Contrary to his expectations, only a limited percentage of his followers were ready to accept what scholar Kim Chang Han called in his dissertation a "radical divorce from Christian beliefs," and the movement quickly declined. Another reason for the decline was Park’s ill health in his last years. He suffered from diabetes and tuberculosis and was also diagnosed with schizophrenia.

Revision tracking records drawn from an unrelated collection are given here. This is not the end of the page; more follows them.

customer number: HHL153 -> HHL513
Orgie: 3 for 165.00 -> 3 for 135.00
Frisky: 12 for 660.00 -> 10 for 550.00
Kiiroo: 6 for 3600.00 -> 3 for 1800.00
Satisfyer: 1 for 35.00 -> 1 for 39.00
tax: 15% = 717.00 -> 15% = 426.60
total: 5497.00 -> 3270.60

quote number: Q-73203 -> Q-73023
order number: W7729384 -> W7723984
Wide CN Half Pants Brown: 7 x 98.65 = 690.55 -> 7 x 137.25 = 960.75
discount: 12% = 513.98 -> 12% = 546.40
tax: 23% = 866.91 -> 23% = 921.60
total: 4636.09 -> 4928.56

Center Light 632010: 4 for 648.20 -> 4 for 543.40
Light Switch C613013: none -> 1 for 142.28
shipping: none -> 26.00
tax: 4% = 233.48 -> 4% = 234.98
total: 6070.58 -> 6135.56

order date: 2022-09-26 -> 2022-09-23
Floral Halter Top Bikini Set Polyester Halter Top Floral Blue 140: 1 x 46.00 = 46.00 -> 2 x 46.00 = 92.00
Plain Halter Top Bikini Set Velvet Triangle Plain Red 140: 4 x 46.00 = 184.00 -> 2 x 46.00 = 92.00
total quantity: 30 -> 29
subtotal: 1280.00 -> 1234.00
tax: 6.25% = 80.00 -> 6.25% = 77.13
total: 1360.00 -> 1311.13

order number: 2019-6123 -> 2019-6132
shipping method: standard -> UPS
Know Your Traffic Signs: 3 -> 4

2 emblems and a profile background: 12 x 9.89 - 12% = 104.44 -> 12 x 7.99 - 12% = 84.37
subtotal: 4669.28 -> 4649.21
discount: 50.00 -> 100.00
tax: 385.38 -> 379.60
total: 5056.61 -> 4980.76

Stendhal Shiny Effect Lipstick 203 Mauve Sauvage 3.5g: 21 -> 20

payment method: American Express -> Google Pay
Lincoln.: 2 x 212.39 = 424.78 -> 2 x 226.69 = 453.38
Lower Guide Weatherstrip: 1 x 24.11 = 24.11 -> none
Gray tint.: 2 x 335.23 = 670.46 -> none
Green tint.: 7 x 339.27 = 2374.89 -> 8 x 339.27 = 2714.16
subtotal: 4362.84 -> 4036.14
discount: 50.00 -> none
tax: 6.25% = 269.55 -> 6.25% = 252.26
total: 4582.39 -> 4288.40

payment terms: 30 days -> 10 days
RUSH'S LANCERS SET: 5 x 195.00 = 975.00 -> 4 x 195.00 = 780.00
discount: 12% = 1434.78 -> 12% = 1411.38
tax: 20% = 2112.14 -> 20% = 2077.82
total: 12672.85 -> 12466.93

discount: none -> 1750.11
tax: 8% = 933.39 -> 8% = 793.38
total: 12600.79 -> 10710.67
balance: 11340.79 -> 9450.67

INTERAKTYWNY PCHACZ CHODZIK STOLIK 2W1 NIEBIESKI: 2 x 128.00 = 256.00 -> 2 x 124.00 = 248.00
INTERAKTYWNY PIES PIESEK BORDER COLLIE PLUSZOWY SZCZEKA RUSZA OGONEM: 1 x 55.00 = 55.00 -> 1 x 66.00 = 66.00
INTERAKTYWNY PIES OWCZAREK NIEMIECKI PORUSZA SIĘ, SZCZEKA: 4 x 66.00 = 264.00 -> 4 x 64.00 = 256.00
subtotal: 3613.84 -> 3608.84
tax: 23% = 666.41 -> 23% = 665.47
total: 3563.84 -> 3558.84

Park died in 1990 and his remaining followers divided into rival groups. The largest one, with a few thousand followers, continues its activities under the name The Church of Heavenly Father (Cheonbugyo, 천부교). The center of its doctrine and worship is the claim that Park is God, indeed the only true God, and that his spirit is present in The Church of Heavenly Father, where it can be perceived through a divine perfume and ectoplasm-like manifestations.

Founders of other successful Korean new religious movements were once members of the Olive Tree. These include Victory Altar and Shincheonji, founded in 1981 and 1984 respectively. Additionally, the Dongbang Church, Tabernacle Temple, Gospel Evangelical Association, and Eden Revival Association can also be considered sects that originated from the Olive Tree movement. Their theologies have been claimed to be influenced by Park.